Fatima Djibo Sidikou is a Nigerien diplomat. Having served in a variety of diplomatic posts in the United States and at the United Nations Office at Geneva, she most recently served as Niger's ambassador to Senegal from 2019 to 2022.

== Career ==
Sidikou first joined the Ministry of Foreign Affairs in 1983.

From 2002 to 2012 she worked at the Nigerien Embassy in the United States, where she served as first counselor and chargé d'affaires. She also helped represent Niger at UNESCO from 2007 to 2012.

She became president of the Association of Pastoralists in Niger in 2012. The following year, she took over leadership of the Permanent Secretariat of the Rural Code, which supports agricultural producers.

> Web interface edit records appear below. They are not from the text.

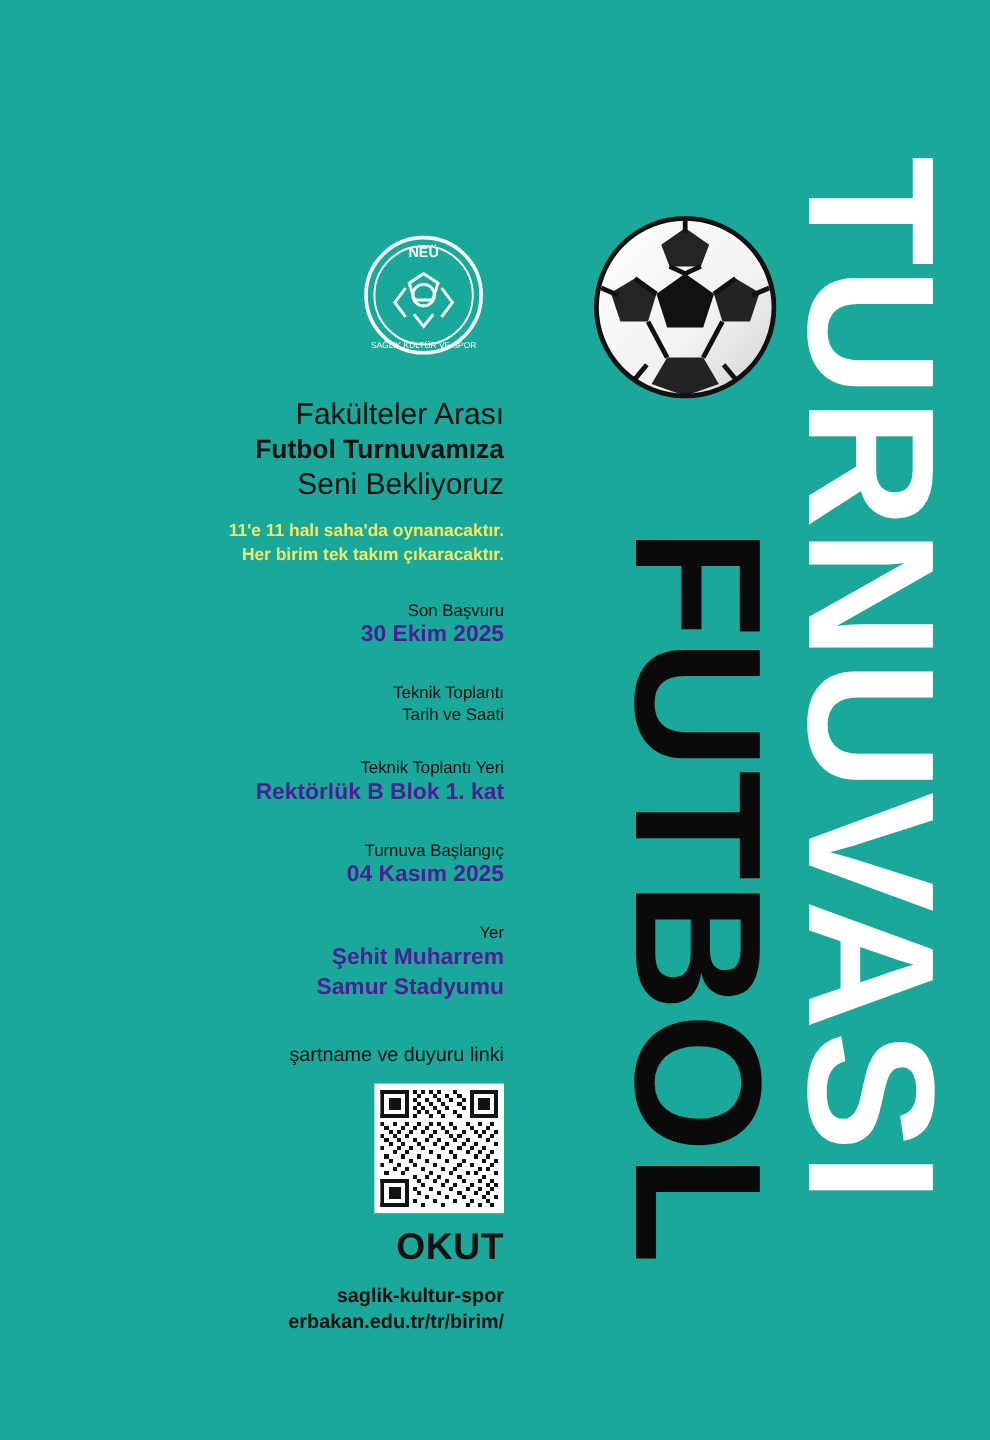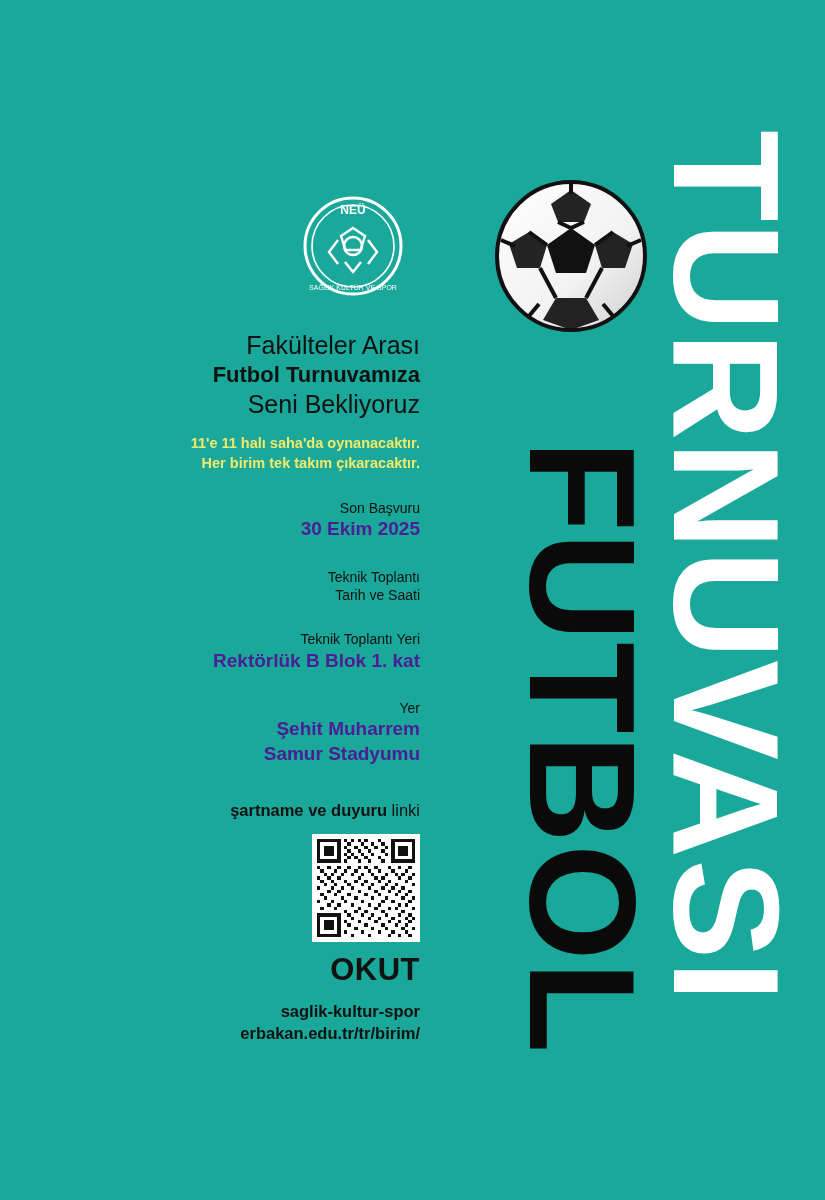--- a/index.html
+++ b/index.html
@@ -111,21 +111,21 @@
     font-weight: bold;
     color: #4c1d95;
     line-height: 1.3;
   }
 
   .link-line {
     margin-top: 34px;
     font-size: 16.5px;
     color: #111;
   }
-  .link-line b { font-weight: bold; margin-top: 16px; }
+  .link-line b { font-weight: normal; margin-top: 16px; }
   .link-line span.light { font-weight: normal; }
 
   .qr-wrap {
     margin-top: 14px;
     display: flex;
     justify-content: flex-end;
   }
   .qr {
     width: 108px;
     height: 108px;
@@ -224,20 +224,24 @@
     <div class="info-group">
       <div class="info-label">Teknik Toplantı</div>
       <div class="info-label">Tarih ve Saati</div>
     </div>
 
     <div class="info-group">
       <div class="info-label">Teknik Toplantı Yeri</div>
       <div class="info-value">Rektörlük B Blok 1. kat</div>
     </div>
 
+    <div class="info-group">
+      <div class="info-label">Turnuva Başlangıç</div>
+      <div class="info-value">04 Kasım 2025</div>
+    </div>
 
     <div class="info-group">
       <div class="info-label">Yer</div>
       <div class="info-value">Şehit Muharrem</div>
       <div class="info-value">Samur Stadyumu</div>
     </div>
 
     <div class="link-line">
       <b>şartname ve duyuru</b><span class="light"> linki</span>
     </div>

Sidikou was appointed permanent representative of Niger to the United Nations Office at Geneva in 2015. She has also simultaneously served as Nigerien ambassador to Switzerland, Austria, and Liechtenstein.

In 2019, she succeeded the late Hassane Kounou as Niger's ambassador to Senegal. She was later also accredited to represent her country in Guinea-Bissau in 2021. In 2022, she was replaced by Ambassador Abbami Ari.

== Personal life ==
A Fulani, Sidikou is from a pastoralist community in northern Niger. She is married to fellow diplomat Maman Sambo Sidikou. They have two children.